_Your assignment_.
Determine the number of lines in the data that contain "hidden", and write only that number.

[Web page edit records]
- Opening Delimiter -
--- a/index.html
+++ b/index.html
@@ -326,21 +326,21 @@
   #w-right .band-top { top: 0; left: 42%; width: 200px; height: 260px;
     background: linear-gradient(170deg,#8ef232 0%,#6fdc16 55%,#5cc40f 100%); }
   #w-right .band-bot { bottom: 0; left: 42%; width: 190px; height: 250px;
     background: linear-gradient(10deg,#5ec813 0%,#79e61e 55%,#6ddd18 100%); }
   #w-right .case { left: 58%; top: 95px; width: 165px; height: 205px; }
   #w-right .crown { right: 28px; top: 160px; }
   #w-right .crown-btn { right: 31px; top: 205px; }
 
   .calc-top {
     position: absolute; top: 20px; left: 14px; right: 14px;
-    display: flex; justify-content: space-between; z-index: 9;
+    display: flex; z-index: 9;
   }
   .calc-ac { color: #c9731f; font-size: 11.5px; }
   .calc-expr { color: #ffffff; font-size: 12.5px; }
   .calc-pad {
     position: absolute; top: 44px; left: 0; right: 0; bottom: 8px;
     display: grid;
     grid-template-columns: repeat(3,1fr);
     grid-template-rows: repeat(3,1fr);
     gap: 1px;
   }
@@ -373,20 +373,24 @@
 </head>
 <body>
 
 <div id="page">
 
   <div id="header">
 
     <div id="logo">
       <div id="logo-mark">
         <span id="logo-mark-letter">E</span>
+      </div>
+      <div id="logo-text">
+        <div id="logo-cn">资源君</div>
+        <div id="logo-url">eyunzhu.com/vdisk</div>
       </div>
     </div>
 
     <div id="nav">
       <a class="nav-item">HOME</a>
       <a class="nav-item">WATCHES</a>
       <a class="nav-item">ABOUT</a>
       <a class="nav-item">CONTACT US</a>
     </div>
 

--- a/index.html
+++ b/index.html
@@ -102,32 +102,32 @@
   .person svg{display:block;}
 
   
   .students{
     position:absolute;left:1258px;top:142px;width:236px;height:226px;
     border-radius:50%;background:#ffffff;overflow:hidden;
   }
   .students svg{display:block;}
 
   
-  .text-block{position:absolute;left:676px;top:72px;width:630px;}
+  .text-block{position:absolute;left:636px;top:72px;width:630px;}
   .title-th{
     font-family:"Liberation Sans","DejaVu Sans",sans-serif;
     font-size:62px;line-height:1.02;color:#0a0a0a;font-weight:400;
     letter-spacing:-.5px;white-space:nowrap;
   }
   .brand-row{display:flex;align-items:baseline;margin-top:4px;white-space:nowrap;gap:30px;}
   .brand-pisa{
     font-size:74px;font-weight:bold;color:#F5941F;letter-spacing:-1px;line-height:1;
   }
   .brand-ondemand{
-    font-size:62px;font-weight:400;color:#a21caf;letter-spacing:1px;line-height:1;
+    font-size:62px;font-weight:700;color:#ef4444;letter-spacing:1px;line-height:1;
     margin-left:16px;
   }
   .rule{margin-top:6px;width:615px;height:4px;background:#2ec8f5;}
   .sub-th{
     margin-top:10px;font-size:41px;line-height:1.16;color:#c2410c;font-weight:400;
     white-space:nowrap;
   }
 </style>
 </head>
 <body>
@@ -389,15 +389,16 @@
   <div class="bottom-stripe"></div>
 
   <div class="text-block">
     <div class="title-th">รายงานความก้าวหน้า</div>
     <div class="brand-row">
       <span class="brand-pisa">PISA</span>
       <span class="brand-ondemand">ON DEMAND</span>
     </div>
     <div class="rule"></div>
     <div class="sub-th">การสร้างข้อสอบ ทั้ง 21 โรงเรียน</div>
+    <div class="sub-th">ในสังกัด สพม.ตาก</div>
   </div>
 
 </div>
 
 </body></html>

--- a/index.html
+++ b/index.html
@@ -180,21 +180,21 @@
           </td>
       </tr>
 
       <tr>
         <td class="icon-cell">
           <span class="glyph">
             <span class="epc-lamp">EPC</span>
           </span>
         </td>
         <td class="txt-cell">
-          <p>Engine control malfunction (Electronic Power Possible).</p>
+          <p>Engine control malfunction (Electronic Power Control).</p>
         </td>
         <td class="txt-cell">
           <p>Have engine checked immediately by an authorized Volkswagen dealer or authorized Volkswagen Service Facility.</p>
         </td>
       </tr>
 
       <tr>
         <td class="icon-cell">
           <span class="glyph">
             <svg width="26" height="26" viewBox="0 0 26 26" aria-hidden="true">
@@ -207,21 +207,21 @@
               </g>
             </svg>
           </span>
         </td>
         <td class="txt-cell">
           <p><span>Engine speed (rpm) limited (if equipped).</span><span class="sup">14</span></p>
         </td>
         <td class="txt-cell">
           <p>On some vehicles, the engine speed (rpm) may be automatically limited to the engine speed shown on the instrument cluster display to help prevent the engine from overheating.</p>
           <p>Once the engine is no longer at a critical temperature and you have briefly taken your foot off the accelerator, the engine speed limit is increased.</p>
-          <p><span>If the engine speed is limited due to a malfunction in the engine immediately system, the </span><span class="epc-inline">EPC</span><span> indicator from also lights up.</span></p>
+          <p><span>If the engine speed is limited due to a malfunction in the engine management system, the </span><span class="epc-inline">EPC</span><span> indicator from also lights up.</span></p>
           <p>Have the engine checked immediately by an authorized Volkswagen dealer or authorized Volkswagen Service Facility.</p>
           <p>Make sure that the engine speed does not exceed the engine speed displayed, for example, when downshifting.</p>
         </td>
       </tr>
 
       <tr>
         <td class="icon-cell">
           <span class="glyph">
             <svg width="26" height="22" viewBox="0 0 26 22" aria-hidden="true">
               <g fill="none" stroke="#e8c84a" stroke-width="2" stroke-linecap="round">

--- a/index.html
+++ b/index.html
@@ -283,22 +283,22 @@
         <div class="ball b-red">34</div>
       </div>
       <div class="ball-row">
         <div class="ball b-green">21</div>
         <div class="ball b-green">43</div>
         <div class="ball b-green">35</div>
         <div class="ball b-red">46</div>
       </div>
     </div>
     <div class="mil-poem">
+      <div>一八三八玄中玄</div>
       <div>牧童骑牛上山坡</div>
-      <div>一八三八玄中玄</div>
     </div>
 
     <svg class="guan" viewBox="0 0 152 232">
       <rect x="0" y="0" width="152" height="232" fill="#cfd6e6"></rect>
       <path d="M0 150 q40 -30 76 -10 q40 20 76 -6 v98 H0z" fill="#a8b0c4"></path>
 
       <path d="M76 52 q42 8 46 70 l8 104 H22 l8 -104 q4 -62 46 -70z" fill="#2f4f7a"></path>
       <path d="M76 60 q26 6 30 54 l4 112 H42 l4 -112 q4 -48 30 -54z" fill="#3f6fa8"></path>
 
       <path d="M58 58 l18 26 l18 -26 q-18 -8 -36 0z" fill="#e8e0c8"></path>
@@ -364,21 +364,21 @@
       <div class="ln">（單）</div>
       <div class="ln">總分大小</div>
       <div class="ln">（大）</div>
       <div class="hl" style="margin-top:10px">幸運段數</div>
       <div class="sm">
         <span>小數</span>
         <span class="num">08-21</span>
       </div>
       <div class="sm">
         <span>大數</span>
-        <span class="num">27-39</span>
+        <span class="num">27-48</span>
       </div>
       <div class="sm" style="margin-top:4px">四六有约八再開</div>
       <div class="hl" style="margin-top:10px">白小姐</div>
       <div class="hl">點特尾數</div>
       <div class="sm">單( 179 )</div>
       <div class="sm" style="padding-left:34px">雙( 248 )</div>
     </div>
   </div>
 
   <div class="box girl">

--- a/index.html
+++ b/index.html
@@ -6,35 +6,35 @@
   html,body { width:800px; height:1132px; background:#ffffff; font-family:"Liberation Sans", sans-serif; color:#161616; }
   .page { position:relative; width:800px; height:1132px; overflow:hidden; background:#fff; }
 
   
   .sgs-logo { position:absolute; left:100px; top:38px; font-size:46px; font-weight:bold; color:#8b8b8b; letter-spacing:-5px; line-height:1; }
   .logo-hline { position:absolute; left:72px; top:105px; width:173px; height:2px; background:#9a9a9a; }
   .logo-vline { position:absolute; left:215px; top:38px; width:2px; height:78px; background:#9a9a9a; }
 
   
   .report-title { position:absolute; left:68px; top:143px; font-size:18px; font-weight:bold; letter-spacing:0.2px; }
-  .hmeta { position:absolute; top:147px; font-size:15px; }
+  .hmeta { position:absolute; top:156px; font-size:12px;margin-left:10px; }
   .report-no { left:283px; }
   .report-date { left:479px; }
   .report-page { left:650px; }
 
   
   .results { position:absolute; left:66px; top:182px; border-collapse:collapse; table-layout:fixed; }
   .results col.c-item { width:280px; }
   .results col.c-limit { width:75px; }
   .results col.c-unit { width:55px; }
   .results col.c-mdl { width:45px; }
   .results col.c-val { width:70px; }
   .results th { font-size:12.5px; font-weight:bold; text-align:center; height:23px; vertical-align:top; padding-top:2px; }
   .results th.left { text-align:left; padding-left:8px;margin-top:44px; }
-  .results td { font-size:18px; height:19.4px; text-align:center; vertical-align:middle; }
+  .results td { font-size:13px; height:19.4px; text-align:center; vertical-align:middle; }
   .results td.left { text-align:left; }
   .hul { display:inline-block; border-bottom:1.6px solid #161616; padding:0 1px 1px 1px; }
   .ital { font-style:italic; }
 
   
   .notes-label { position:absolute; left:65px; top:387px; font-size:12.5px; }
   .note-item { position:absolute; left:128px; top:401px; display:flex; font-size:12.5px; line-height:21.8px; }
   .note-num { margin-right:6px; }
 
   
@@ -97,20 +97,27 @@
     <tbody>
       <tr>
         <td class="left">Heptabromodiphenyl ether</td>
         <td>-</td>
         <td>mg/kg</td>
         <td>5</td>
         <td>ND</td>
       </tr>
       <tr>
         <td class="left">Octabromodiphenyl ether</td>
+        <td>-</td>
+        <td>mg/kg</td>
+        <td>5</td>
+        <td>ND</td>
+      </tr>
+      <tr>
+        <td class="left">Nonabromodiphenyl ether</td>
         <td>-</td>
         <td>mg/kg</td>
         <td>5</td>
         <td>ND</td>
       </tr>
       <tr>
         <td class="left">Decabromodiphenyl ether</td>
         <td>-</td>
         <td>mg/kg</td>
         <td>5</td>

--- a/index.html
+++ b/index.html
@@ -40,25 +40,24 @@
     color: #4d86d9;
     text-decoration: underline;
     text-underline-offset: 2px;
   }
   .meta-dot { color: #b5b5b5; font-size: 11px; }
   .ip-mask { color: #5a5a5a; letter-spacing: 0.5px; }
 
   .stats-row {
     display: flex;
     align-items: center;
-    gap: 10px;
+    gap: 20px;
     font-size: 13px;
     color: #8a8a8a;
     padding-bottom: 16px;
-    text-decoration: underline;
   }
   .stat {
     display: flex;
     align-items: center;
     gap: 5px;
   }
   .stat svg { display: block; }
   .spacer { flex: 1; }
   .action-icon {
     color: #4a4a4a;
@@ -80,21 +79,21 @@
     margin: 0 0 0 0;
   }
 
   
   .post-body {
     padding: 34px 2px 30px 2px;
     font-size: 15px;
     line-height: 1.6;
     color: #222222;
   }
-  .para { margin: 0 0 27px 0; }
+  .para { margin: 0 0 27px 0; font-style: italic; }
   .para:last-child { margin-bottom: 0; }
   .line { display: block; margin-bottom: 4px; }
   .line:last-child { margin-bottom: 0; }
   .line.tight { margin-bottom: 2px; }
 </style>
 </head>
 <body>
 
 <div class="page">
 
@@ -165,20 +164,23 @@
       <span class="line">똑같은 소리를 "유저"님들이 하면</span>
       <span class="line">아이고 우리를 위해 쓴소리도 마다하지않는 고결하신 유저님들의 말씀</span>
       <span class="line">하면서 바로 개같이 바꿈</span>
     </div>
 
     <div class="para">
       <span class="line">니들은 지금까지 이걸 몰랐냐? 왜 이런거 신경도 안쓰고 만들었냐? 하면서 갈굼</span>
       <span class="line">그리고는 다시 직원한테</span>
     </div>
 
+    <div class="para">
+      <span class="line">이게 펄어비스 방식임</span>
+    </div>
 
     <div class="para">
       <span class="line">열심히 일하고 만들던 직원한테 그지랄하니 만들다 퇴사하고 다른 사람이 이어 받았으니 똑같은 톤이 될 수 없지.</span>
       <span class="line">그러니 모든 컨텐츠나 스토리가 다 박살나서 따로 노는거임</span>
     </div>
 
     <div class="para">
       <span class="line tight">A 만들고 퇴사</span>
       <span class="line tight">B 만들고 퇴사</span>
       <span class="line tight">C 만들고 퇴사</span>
- Closing Delimiter -
_Solution for this exercise_.
4